Na sua obra excelentíssima, Kuper conseguiu o testemunho de Leo Greenman, sobrevivente dos campos de morte que conheceu de perto Hamel em Auscwhitz e contou como foram os últimos momentos do ex-craque. A sorte de Hamel mudara quando fora preso em Amesterdão por não usar a Estrela de David, como ordenado pelos nazis após identificarem e segregarem judeus. Neste ponto da história, falhou a conexão norte-americana. Hamel foi incapaz de provar que nascera em Nova Iorque, o que teria sido a sua salvação, uma vez que os alemães poupavam judeus provenientes da América ou de Inglaterra, utilizando-os para troca de prisioneiros de guerra. Foi separado da família e enviado para Westerbork e depois para o campo de extermínio Auschwitz-Birkenau.
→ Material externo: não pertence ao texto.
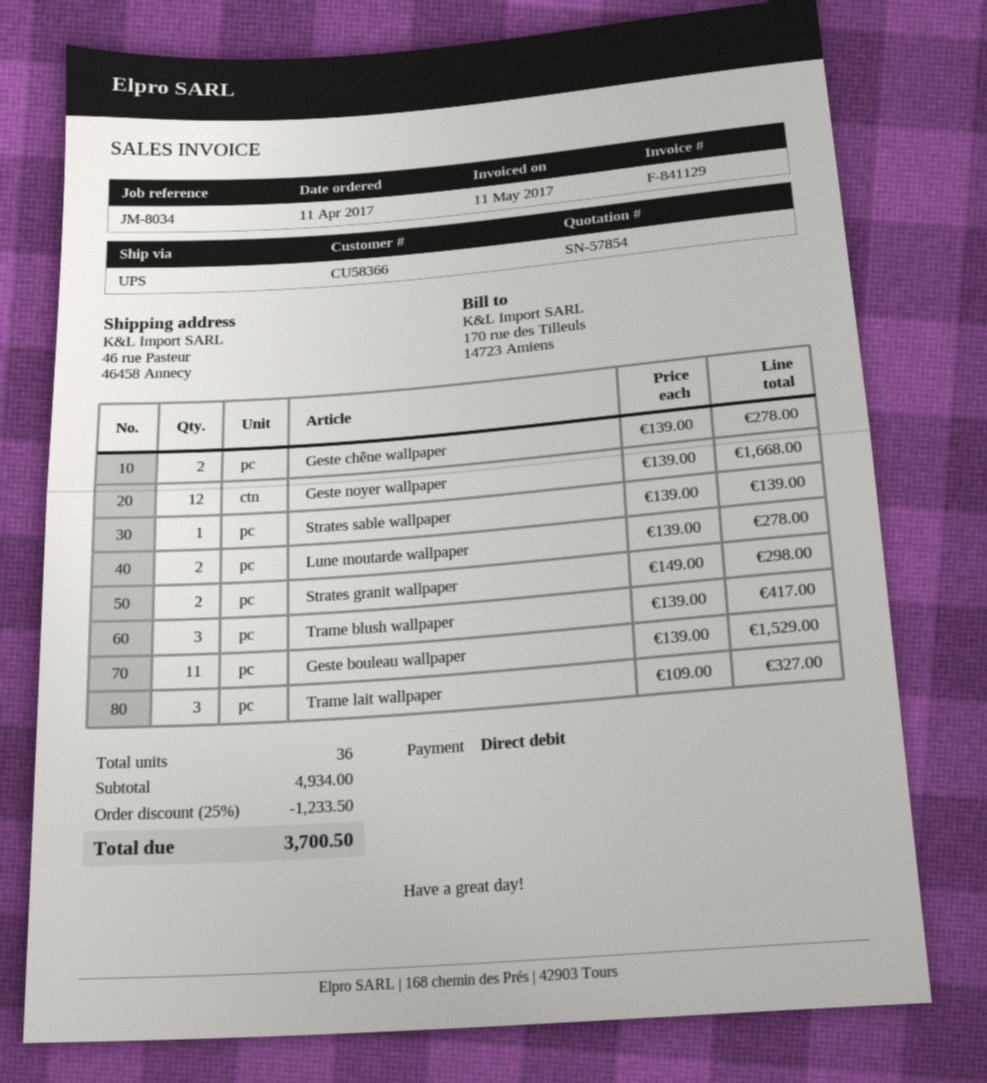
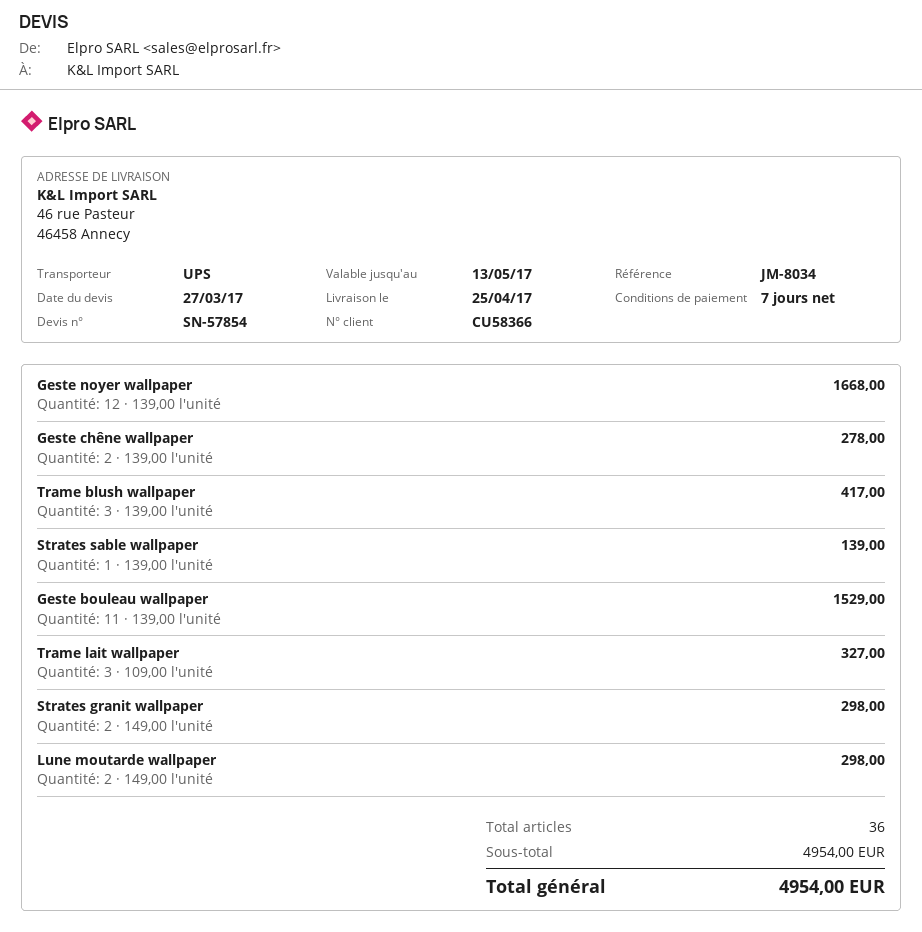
Lune moutarde wallpaper: 2 x 139.00 = 278.00 -> 2 x 149.00 = 298.00
subtotal: 4934.00 -> 4954.00
discount: 25% = 1233.50 -> none
total: 3700.50 -> 4954.00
Leo Greenman - tatuado como prisioneiro 98288 - , conta que só a meio do convívio com Hamel se apercebeu do passado desportivo do seu companheiro de camarata, tatuado logo atrás de si, presumivelmente como prisioneiro 98289. Garante o sobrevivente que o seu amigo se manteve digno e simpático até aos últimos instantes, suportando com estoicismo as condições inumanas do campo, onde cumpriu trabalhos forçados durante quatro meses, sob neve intensa.
Numa manhã de 1943, Greenman e Hamel estavam na fila para a inspeção médica. Qualquer maleita detetada poderia significar o fim. Hamel queixou-se: "Leo, tenho um abcesso num dente... Que me vai acontecer?..." Obedecendo à ordem numérica, Greenman seguiu na frente. Foi examinado. Passou para a direita e foi ver um novo dia. Hamel vinha logo atrás. Foi examinado. Passou para a esquerda e nunca mais foi visto.
Após, a II Guerra Mundial, o Ajax tornou-se ainda maior. É o maior do seu país. Dos maiores da Europa. Há quem os trate por Super Judeus. Eddy Hamel foi um dos seus primeiros heróis.